Le défi qui se présente maintenant à Pauline Marois en sera un de confiance et de crédibilité. Il faut rappeler que le 1o septembre dernier, selon un nouveau sondage mené par la firme Léger Marketing pour le réseau de télévision TVA, Le Journal de Montréal et le quotidien The Gazette, 34 pour cent des répondants voteraient pour le Parti québécois (PQ), 30 pour cent pour l’Action démocratique (ADQ), et 28 pour cent pour le Parti libéral du Québec (PLQ). Parallèlement, 63 pour cent des répondants se sont dits insatisfaits du gouvernement de Jean Charest, près de la moitié (48 pour cent) souhaitent même que ce dernier quitte la direction du PLQ. Quelque 46 pour cent des répondants estiment être mieux servis par un gouvernement minoritaire, contre 38 pour cent qui favorisent un gouvernement fort.

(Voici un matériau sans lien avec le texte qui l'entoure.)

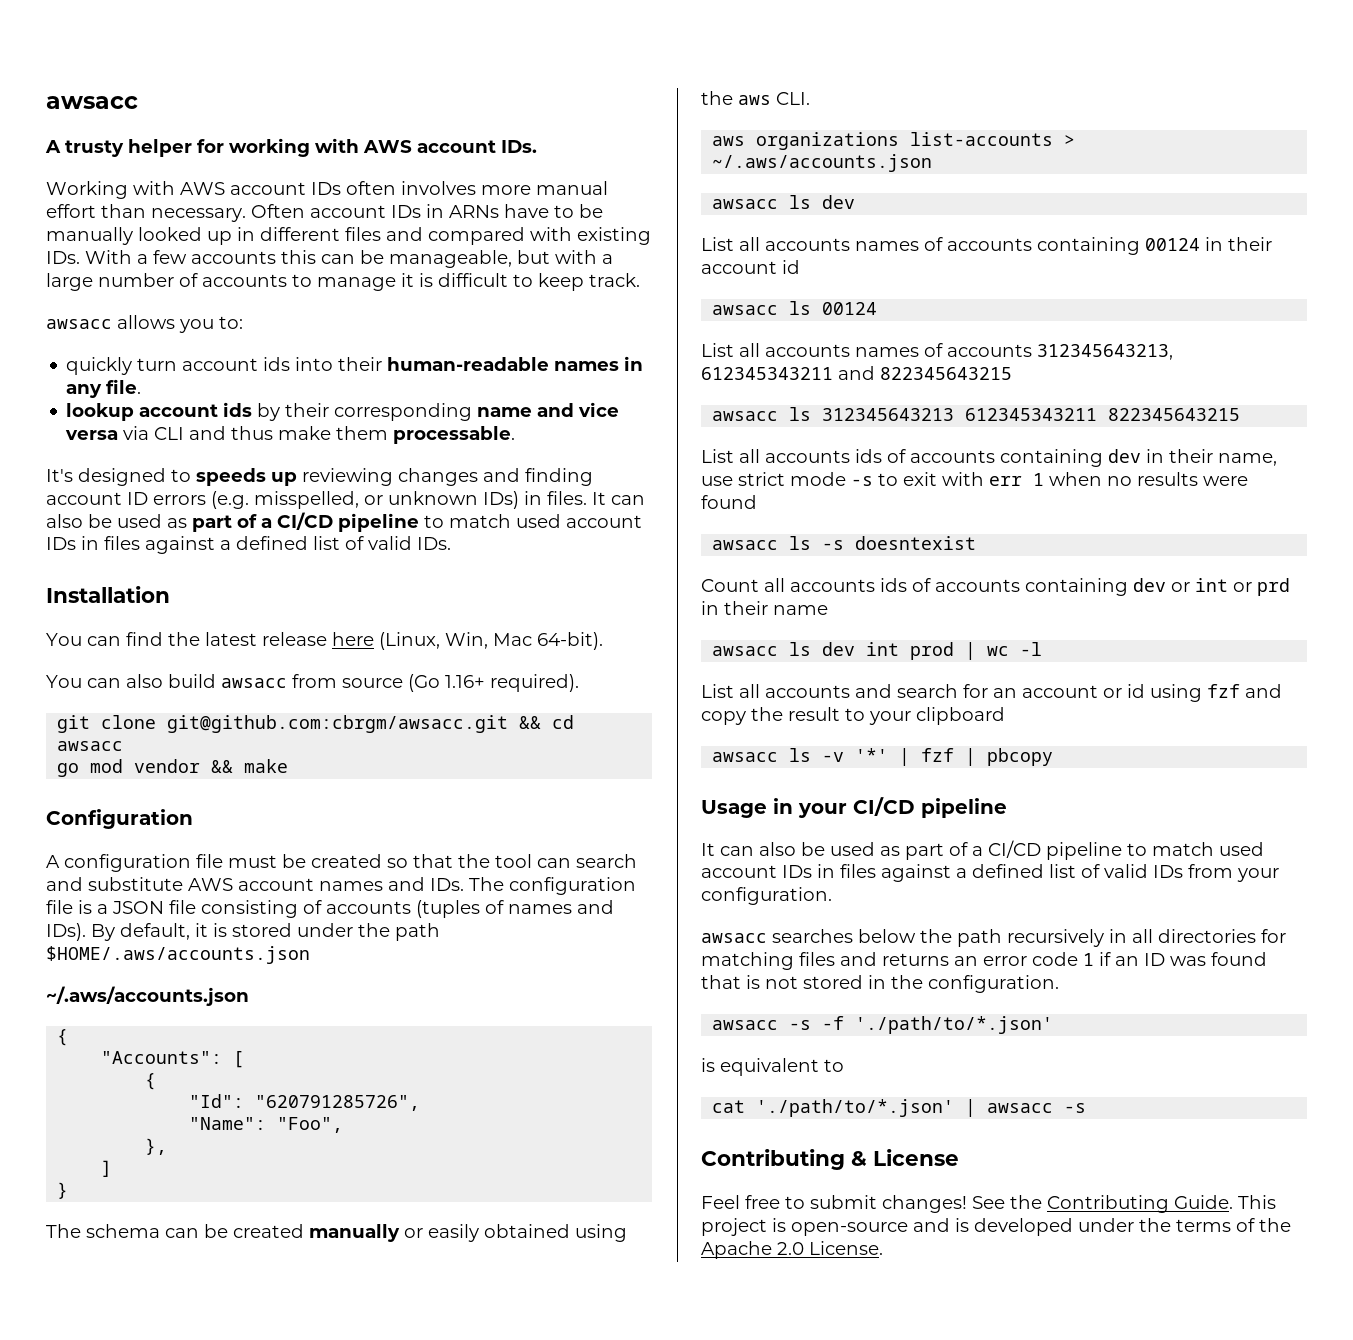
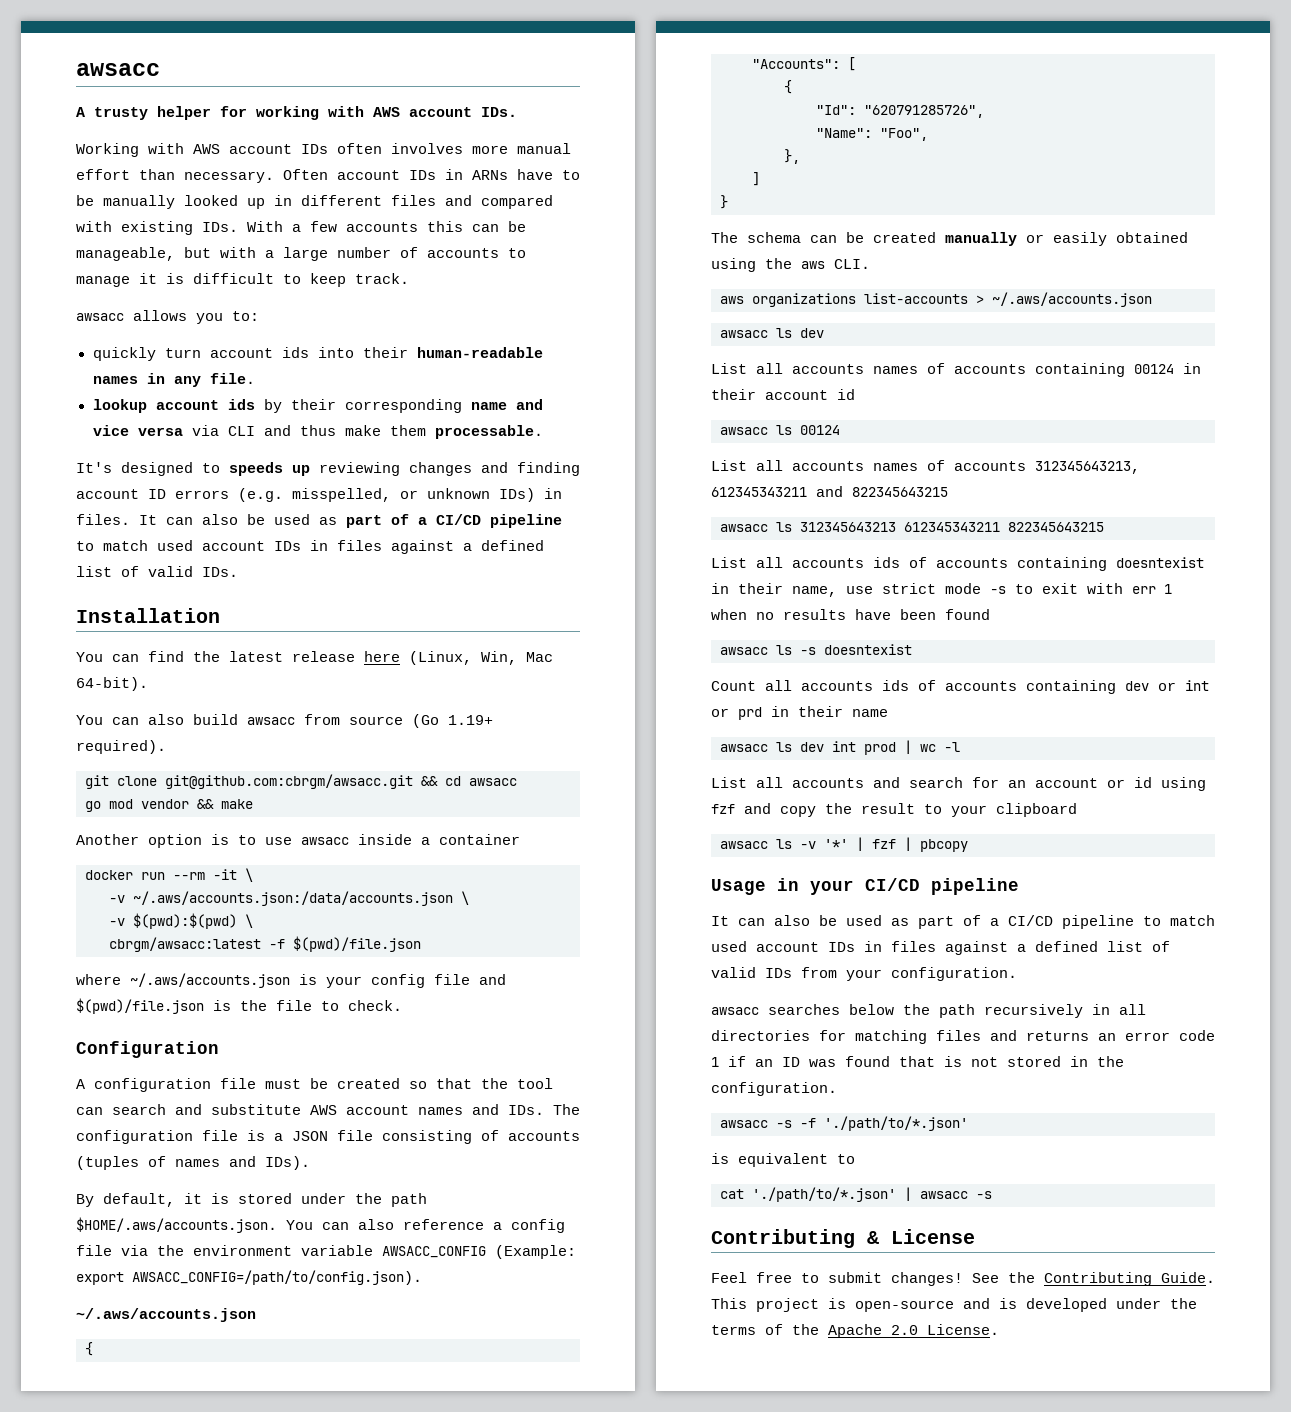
[445,675,485,688] 1.16+ -> [448,715,493,725] 1.19+
(289, 766) none -> [76,834,520,848] [85,868,253,882] [109,891,469,906] [109,913,253,929] [109,936,421,952] [76,973,506,988] [76,998,402,1014] // Another option is to use awsacc inside a container // docker run --rm -it \ // -v ~/.aws/accounts.json:/data/accounts.json \ // -v $(pwd):$(pwd) \ // cbrgm/awsacc:latest -f $(pwd)/file.json // where ~/.aws/accounts.json is your config file and $(pwd)/file.json is the file to check.
(86, 932) none -> (310, 1163) //
[46,946,310,964] $HOME/.aws/accounts.json -> [76,1217,565,1233] [76,1245,576,1259] [76,1270,422,1285] $HOME/.aws/accounts.json. You can also reference a config file via the environment variable AWSACC_CONFIG (Example: export AWSACC_CONFIG=/path/to/config.json).
[1108,449,1141,463] dev -> [1116,557,1204,568] doesntexist
[1203,476,1248,486] were -> [855,609,936,620] have been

Madame Marois obtient la faveur du tiers des répondants qui estime qu’elle ferait « le meilleur premier ministre ». Mario Dumont arrive deuxième, alors que le premier ministre Jean Charest est troisième. En outre, 86 pour cent des répondants se disent prêts à élire une femme à la tête du gouvernement du Québec. Mais madame Marois ne doit pas ignorer que 68 pour cent des Québécois, contre 60 pour cent pour elle-même, ont une bonne opinion de Mario Dumont, chef de l’Action démocratique du Québec. En fait, Mario Dumont est la personnalité qui a la meilleure cote parmi les politiciens. Le hic est que, selon ce même sondage, 53 pour cent des personnes questionnées estiment qu’il n’a pas l’expérience et les compétences nécessaires pour devenir premier ministre et 63 pour cent des répondants estiment que son équipe n’a pas non plus l’expérience et les compétences requises pour former le gouvernement.

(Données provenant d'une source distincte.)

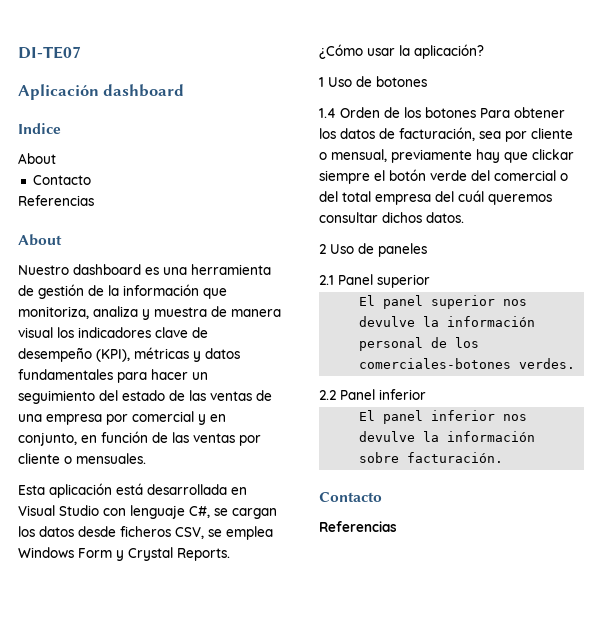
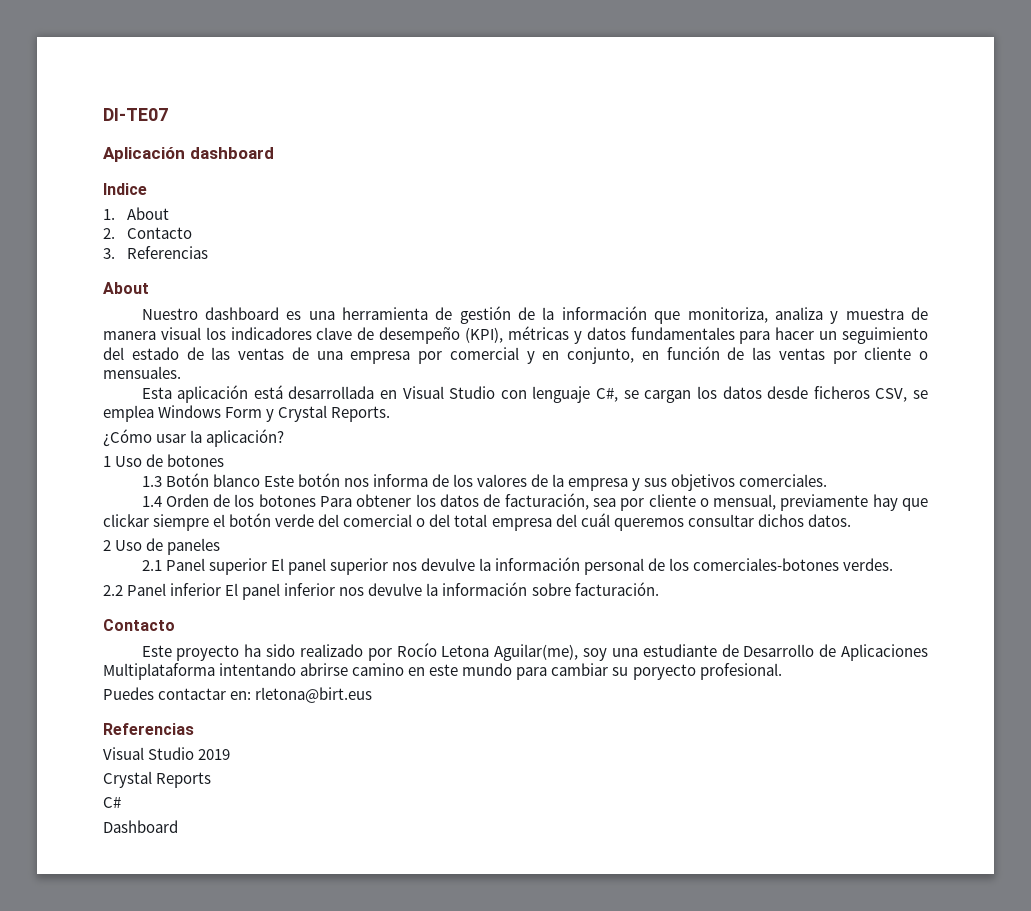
[18,153,56,164] [32,175,91,185] About // Contacto // -> [103,207,170,220] [103,227,193,239] [103,248,115,259] 1. About // 2. Contacto // 3.
(427, 81) none -> [141,473,828,491] // 1.3 Botón blanco Este botón nos informa de los valores de la empresa y sus objetivos comerciales.
(430, 281) // -> (267, 566) none
(426, 394) // -> (222, 589) none
[319,521,397,532] Referencias -> [141,643,929,661] [103,663,782,680] [103,687,373,703] [103,723,194,735] [103,747,231,760] [103,771,212,788] [103,796,121,808] [103,820,178,833] Este proyecto ha sido realizado por Rocío Letona Aguilar(me), soy una estudiante de Desarrollo de Aplicaciones Multiplataforma intentando abrirse camino en este mundo para cambiar su poryecto profesional. // Puedes contactar en: rletona@birt.eus // Referencias // Visual Studio 2019 // Crystal Reports // C# // Dashboard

Et la chose à laquelle devra s’attaquer prioritairement madame Marois est le caractère présomptueux reconnu trop souvent dans certaines déclarations des députés de sa formation : « Ce soir, c’est une victoire très claire contre l’ADQ, dans un comté qui n’était pas facile, a analysé le député de Rousseau, François Legault. Faut comprendre que nous étions dans la Capitale nationale, où l’ADQ a eu des succès. C’était un bon test pour Pauline Marois auprès des travailleurs forestiers, des agriculteurs, et je pense que c’est un bon présage pour la suite des choses, pour la prochaine élection générale ». Pierre Curzi a été plus audacieux : « C’était un test qui n’était pas négligeable. Secrètement, nous avions une crainte que la majorité ne soit pas significative, or, elle l’est », a-t-il martelé, en ajoutant : « Ce sera la première femme premier ministre du Québec » en début de soirée (Le Devoir). Pour rappel, 46 pour cent des répondants québécois estimaient, le 10 septembre dernier, être mieux servis par un gouvernement minoritaire. Rien ne terminerait plus en catastrophe la carrière de madame Marois que d’être élue à la tête d’un gouvernement minoritaire. La défaite est un plat qui se mange très froid au sein du Parti québécois.